Schweizer Firma: Laufschuh-Hersteller On legt fulminantes Börsendebüt in New York hin
David Allemann (Gründer, v.l.), Marc Maurer (COO), Olivier Bernhard (Gründer), Caspar Coppetti (Gründer) und Martin Hoffmann (CFO) läuten den Börsengang ein.
Foto: APDüsseldorf. Der Schweizer Turnschuhhersteller On ist am Mittwochabend in New York an die Börse gegangen, um Geld für mehr Wachstum einzusammeln. An der New York Stock Exchange (NYSE) wurden 31,1 Millionen Papiere unter dem Kürzel „ONON“ zu jeweils 24 Dollar ausgegeben, wie das Sportunternehmen mitteilte. Damit war der Preis höher als zunächst geplant. Ursprünglich peilte das Unternehmen einen Ausgabepreis von 18 bis 20 Dollar an.
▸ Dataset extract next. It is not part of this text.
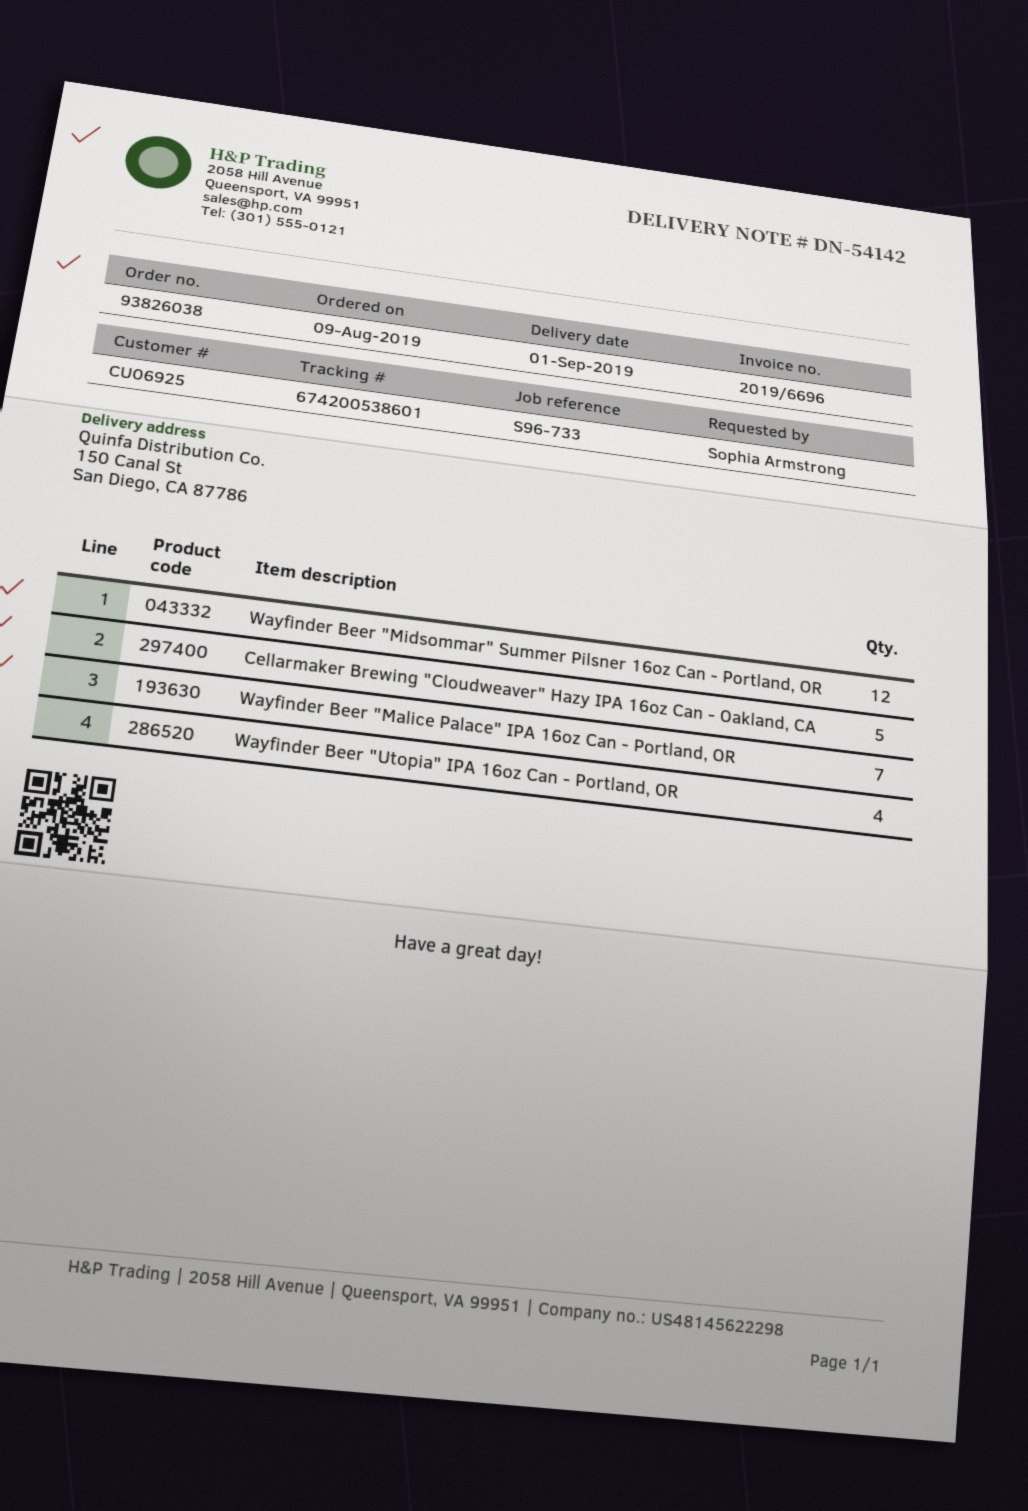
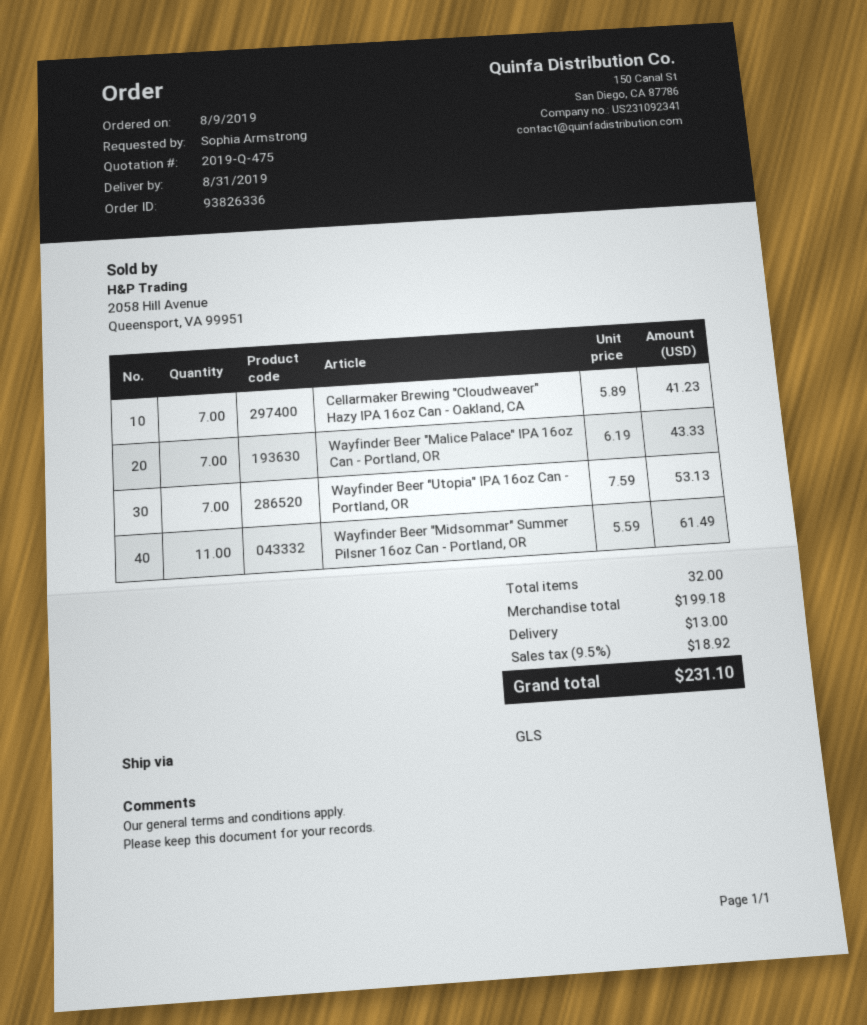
order number: 93826038 -> 93826336
delivery date: 2019-09-01 -> 2019-08-31
Wayfinder Beer "Midsommar" Summer Pilsner 16oz Can - Portland, OR: 12 -> 11
Cellarmaker Brewing "Cloudweaver" Hazy IPA 16oz Can - Oakland, CA: 5 -> 7
Wayfinder Beer "Utopia" IPA 16oz Can - Portland, OR: 4 -> 7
Beteiligte Leadbanken für den IPO sind Goldman Sachs, JP Morgan und Morgan Stanley. Als Konsortialbanken sind Allen & Company, die UBS und Credit Suisse dabei. Am ersten Handelstag war die Aktie zwischenzeitlich um bis zu 55 Prozent auf knapp 37 Dollar geklettert. Sie schloss bei 35 Dollar, 46 Prozent höher im Vergleich zum Ausgabepreis. So spült der Sprung an die Börse 746,4 Millionen Dollar in die Kasse.
Insgesamt bringt es das Unternehmen, an dem auch Tennis-Ikone Roger Federer beteiligt ist, auf einen Börsenwert von rund 11,4 Milliarden Dollar. Mit dem frischen Kapital wollen die Schweizer vor allem ihr Geschäft im Premium-Segment weiter ausbauen. Außerdem will On die internationale Expansion weiter beschleunigen und nach neuen und vor allem nachhaltigen Materialien forschen, wie CFO Martin Hoffmann dem Handelsblatt nur wenige Minuten nach dem IPO sagte.